A EGR cumpre determinação do governo federal. (Foto: Palácio Piratini/Divulgação)

A EGR (Empresa Gaúcha de Rodovias) passou a cumprir, na segunda-feira (28), a MP (medida provisória) 833, publicada no domingo (27) pela Presidência da República, que determina que “os veículos de transporte de cargas que circularem vazios nas vias terrestres federais, estaduais, distritais e municipais ficarão isentos da cobrança de pedágio sobre os eixos que mantiverem suspensos”.

A medida é válida para todo o território nacional e será cumprida nas 14 praças de pedágio administradas pela EGR no Estado, informou o governo gaúcho. Para usufruir da isenção de tarifa sobre o eixo suspenso, os caminhões deverão utilizar as cabines manuais, até que o sistema de cobrança automático passe por ajustes técnicos.

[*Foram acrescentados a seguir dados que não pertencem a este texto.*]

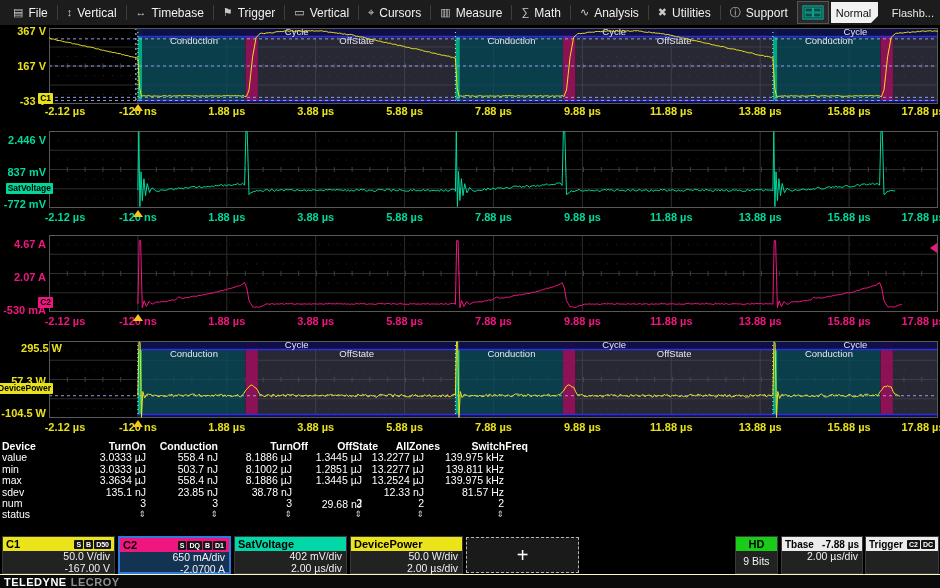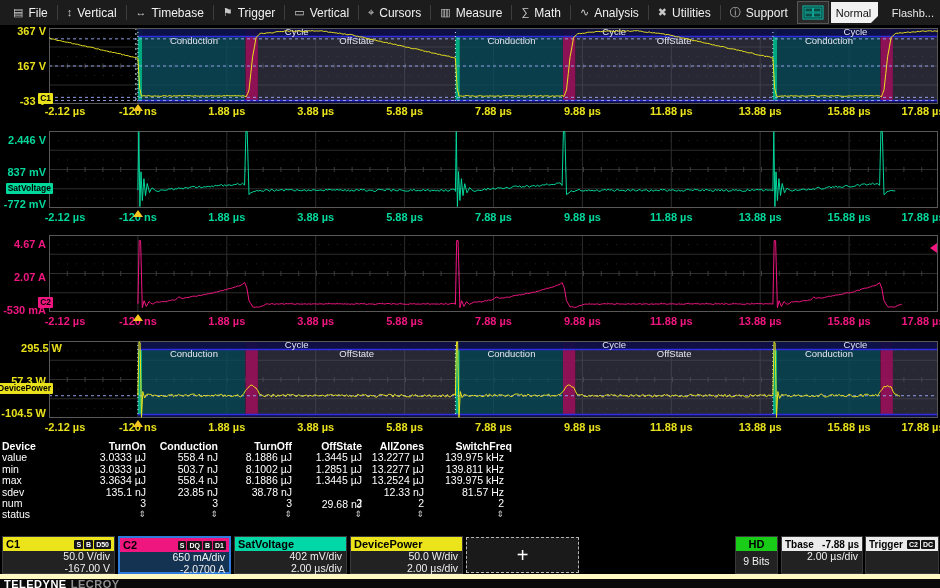--- a/index.html
+++ b/index.html
@@ -360,7 +360,7 @@
         <div class="c0" style="width: 58px;">Device</div>
         <div class="cc" style="width: 86px;">TurnOn</div>
         <div class="cc" style="width: 72px;">Conduction</div>
-        <div class="cc" style="width: 74px;">TurnOff</div>
+        <div class="cc" style="width: 74px; padding-left: 16px;">TurnOff</div>
         <div class="cc" style="width: 70px;">OffState</div>
         <div class="cc" style="width: 62px;">AllZones</div>
         <div class="cc" style="width: 88px;">SwitchFreq</div>

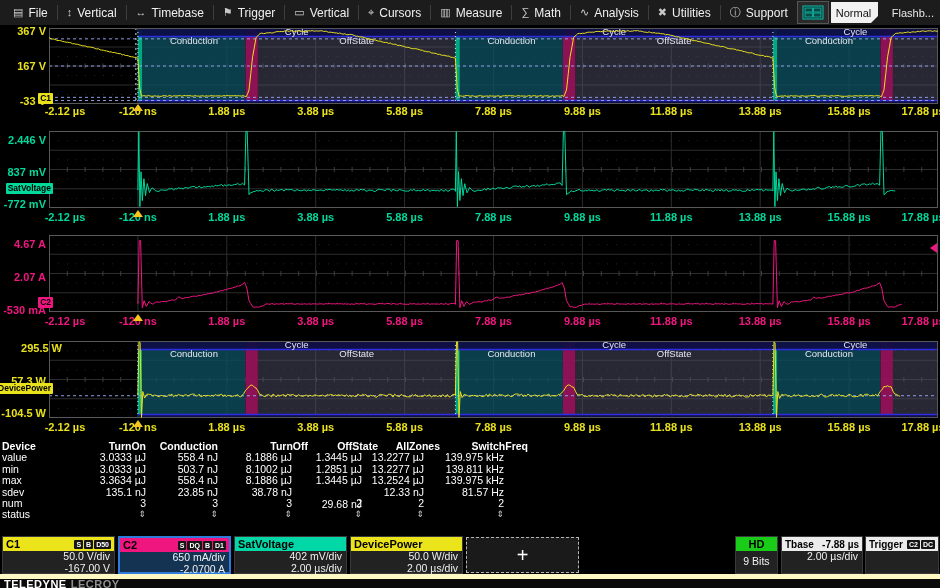--- a/index.html
+++ b/index.html
@@ -51,7 +51,7 @@
           background:#1a1a1a;display:flex;align-items:center;justify-content:center;color:#fff;font-size:20px;}
   
   #footer{position:absolute;left:0;top:574px;width:940px;height:14px;background:#0a0a0a;
-          border-top:5px solid #fef9c3;display:flex;align-items:center;padding-left:4px;box-sizing:border-box;}
+          border-top:1px solid #fef9c3;display:flex;align-items:center;padding-left:4px;box-sizing:border-box;}
   #footer .b1{color:#fff;font-weight:bold;font-size:11px;letter-spacing:.5px;}
   #footer .b2{color:#909090;font-weight:bold;font-size:11px;margin-left:4px;letter-spacing:.5px;}
 </style>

Vinculada à Secretaria dos Transportes, a EGR, conforme o governo do Rio Grande do Sul, atua na conservação, manutenção, limpeza e implantação de melhorias em mais de 900 quilômetros de rodovias estaduais. Também oferece aos usuários serviços de ambulância, guincho e resgate.

Em 2015, quando a então presidente Dilma Rousseff firmou um acordo com os caminhoneiros durante greve da categoria, as rodovias privatizadas federais deixaram de cobrar o pedágio sobre o eixo suspenso. A ANTT (Agência Nacional de Transportes Terrestres) optou por reequilibrar os contratos com as concessionárias por meio do reajuste das tarifas para todos os usuários, que variou de acordo com a rodovia e o contrato.

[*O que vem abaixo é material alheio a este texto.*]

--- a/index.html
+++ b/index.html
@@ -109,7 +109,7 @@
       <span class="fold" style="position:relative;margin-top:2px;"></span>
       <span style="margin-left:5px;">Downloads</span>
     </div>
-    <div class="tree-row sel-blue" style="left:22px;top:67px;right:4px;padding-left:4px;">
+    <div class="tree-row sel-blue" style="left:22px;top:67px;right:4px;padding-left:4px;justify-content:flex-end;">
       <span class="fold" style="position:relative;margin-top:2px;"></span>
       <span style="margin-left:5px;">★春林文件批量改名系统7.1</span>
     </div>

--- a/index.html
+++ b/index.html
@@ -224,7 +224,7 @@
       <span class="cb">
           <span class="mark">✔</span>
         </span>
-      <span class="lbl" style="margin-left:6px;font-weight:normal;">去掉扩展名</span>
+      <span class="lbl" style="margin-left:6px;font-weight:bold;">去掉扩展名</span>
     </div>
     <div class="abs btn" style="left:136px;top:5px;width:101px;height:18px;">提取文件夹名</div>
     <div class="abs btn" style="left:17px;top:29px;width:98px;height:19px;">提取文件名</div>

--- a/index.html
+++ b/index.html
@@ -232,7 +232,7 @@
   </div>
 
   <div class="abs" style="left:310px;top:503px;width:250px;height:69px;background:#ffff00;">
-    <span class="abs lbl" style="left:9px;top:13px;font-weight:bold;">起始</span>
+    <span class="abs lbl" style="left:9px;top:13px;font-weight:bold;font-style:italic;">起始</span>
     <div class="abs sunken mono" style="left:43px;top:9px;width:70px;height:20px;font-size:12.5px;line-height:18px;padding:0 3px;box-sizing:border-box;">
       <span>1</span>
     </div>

Os caminhoneiros argumentam que os eixos são suspensos quando os veículos rodam vazios e, portanto, causam menos danos às estradas. Assim, poderiam pagar menos do que os caminhões carregados.

Diesel

O governo federal cedeu e decidiu congelar por 60 dias a redução do preço do diesel nas bombas em 0,46 reais por litro. A proposta foi anunciada na noite de domingo pelo presidente Michel Temer, que fez um pronunciamento depois de um dia inteiro de negociações no Palácio do Planalto. A título de comparação, o presidente disse que esse desconto equivale a zerar as alíquotas da Cide e do PIS/Cofins. Os representantes dos caminhoneiros autônomos não aceitaram o congelamento do diesel por apenas 30 dias, como havia sido inicialmente proposto.

“Os efeitos dessa paralisação na vida de cada cidadão me dispensam de citar a importância da missão nobre de cada trabalhador no setor de cargas. O governo sempre esteve aberto ao diálogo e assinamos acordo logo no início. Confirmo a validade de tudo que foi acertado”, afirmou o presidente.

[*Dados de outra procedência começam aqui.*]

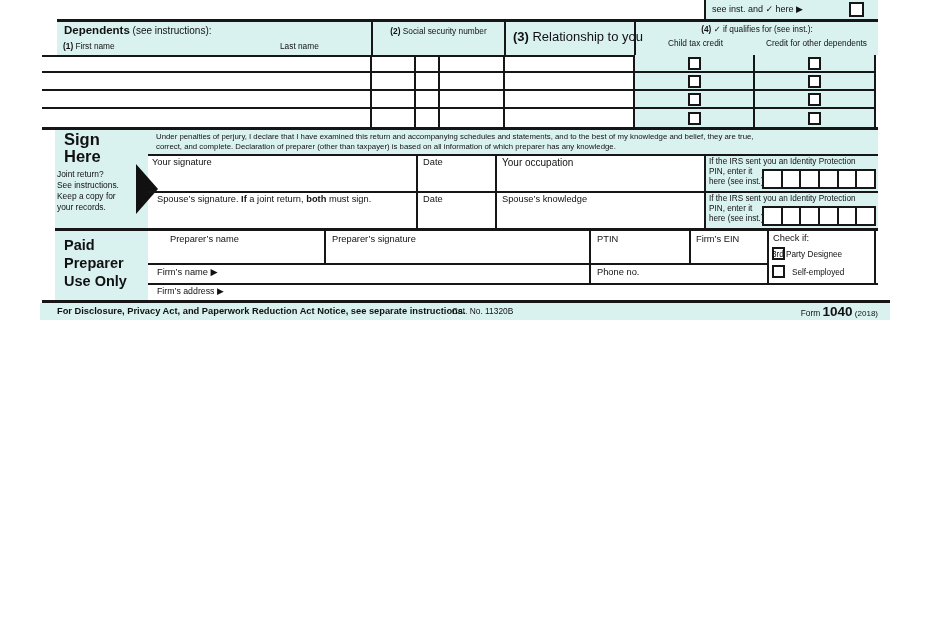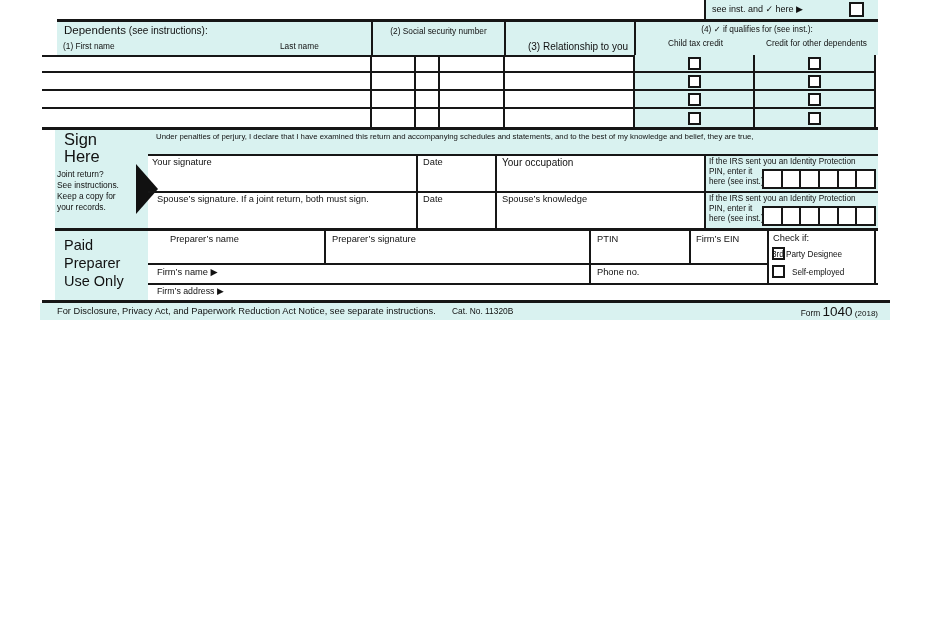--- a/index.html
+++ b/index.html
@@ -10,7 +10,7 @@
   .cyan { background:#d9f2f0; }
   .t { position:absolute; color:#111; white-space:nowrap; line-height:1.15; }
   .ctr { text-align:center; }
-  .b { font-weight:normal; }
+  .b { font-weight:bold; }
   .cb { background:#fff; border:2px solid #161616; }
   
   .dep-rows { position:absolute; left:42px; top:55px; width:834px; }

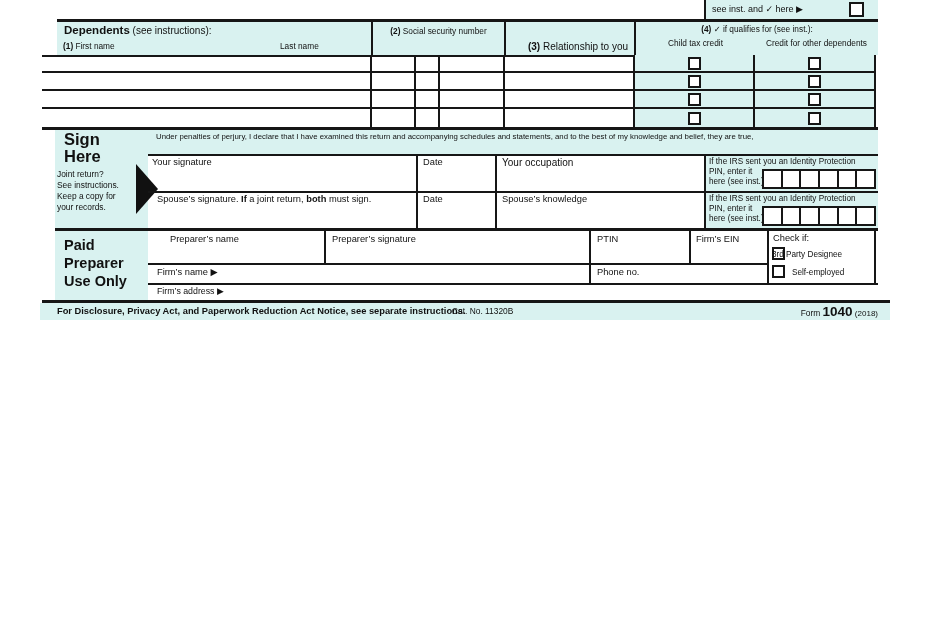--- a/index.html
+++ b/index.html
@@ -50,7 +50,7 @@
   <div class="t" style="left:63px;top:42px;font-size:8.3px"><span class="b">(1)</span><span> First name</span></div>
   <div class="t" style="left:280px;top:42px;font-size:8.3px">Last name</div>
   <div class="t ctr" style="left:373px;top:27px;width:131px;font-size:8.3px"><span class="b">(2)</span><span> Social security number</span></div>
-  <div class="t ctr" style="left:506px;top:41px;width:144px;font-size:10px"><span class="b">(3)</span><span> Relationship to you</span></div>
+  <div class="t ctr" style="left:506px;top:30px;width:144px;font-size:13px"><span class="b">(3)</span><span> Relationship to you</span></div>
   <div class="t ctr" style="left:636px;top:25px;width:242px;font-size:8.3px"><span class="b">(4)</span><span> ✓ if qualifies for (see inst.):</span></div>
   <div class="t ctr" style="left:636px;top:39px;width:119px;font-size:8.3px">Child tax credit</div>
   <div class="t ctr" style="left:755px;top:39px;width:123px;font-size:8.3px">Credit for other dependents</div>

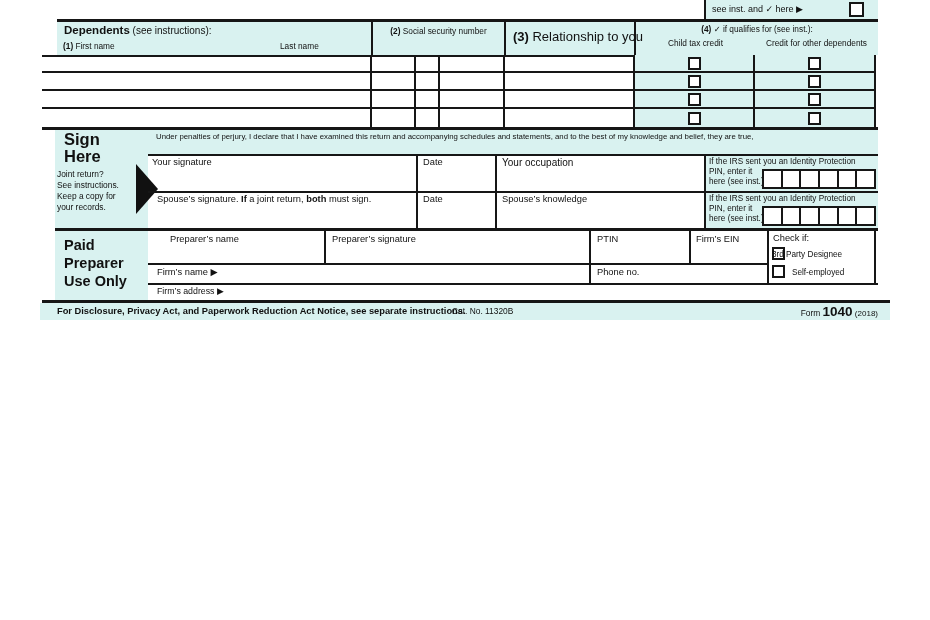--- a/index.html
+++ b/index.html
@@ -130,6 +130,7 @@
 
   <div class="t" style="left:156px;top:132px;font-size:7.8px;line-height:10.4px">
     <div>Under penalties of perjury, I declare that I have examined this return and accompanying schedules and statements, and to the best of my knowledge and belief, they are true,</div>
+    <div>correct, and complete. Declaration of preparer (other than taxpayer) is based on all information of which preparer has any knowledge.</div>
   </div>
 
   <div class="line" style="left:148px;top:154px;width:730px;height:2px"></div>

O custo para o governo federal da redução do preço do diesel em R$ 0,46 por litro deve ficar em R$ 9,5 bilhões neste ano. A afirmação foi feita pelo ministro da Fazenda, Eduardo Guardia, durante entrevista, na manhã de segunda-feira (28). Segundo ele, o governo chegou ao “limite” do que pode conceder com a medida, feita de forma “responsável”.